(Collection entries)

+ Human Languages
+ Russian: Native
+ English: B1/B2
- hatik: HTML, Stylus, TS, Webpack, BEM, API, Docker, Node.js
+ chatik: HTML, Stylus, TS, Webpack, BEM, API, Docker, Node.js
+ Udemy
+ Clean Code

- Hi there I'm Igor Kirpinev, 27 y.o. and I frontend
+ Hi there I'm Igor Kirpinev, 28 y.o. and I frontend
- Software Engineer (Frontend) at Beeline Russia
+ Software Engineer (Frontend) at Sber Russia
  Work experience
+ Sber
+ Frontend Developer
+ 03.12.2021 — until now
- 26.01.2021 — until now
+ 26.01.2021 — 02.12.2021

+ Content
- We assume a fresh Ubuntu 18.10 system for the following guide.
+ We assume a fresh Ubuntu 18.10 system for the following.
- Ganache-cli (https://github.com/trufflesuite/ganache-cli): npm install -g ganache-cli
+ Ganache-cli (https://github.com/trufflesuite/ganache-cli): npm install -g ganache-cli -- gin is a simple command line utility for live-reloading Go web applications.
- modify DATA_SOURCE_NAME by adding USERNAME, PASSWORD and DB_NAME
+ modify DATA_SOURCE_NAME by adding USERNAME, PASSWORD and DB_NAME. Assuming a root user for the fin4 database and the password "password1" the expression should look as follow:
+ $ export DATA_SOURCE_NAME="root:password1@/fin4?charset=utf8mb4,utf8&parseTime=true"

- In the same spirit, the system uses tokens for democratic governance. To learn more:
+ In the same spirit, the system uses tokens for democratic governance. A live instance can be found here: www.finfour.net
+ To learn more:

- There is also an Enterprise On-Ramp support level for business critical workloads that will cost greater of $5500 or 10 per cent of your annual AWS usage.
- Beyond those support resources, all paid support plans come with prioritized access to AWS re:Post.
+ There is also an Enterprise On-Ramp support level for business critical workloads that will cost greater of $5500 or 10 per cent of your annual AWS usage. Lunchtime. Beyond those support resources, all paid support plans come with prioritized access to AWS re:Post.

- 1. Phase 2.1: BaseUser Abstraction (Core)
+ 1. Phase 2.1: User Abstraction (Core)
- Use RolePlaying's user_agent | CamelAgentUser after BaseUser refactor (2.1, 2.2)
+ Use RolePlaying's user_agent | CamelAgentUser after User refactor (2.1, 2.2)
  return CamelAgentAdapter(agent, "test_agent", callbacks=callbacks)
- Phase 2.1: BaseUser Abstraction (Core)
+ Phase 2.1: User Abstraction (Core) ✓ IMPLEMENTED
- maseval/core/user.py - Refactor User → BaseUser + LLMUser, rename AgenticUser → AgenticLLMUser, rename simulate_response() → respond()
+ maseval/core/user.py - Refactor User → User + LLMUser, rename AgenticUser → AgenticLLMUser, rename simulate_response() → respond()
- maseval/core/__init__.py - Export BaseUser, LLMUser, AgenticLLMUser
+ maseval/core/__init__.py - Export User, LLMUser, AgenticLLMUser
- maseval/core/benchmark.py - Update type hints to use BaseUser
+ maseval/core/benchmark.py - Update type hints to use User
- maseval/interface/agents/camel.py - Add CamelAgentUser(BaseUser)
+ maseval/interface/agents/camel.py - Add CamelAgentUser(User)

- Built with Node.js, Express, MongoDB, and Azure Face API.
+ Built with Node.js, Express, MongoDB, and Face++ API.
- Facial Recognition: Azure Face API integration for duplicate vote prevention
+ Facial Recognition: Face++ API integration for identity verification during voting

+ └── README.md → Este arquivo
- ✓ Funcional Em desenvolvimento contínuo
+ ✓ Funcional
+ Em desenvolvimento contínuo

WORK TASK – Whenever a line of the data above includes the word "Post", copy that line.

COMPLETED TASK –
- Beyond those support resources, all paid support plans come with prioritized access to AWS re:Post.
+ There is also an Enterprise On-Ramp support level for business critical workloads that will cost greater of $5500 or 10 per cent of your annual AWS usage. Lunchtime. Beyond those support resources, all paid support plans come with prioritized access to AWS re:Post.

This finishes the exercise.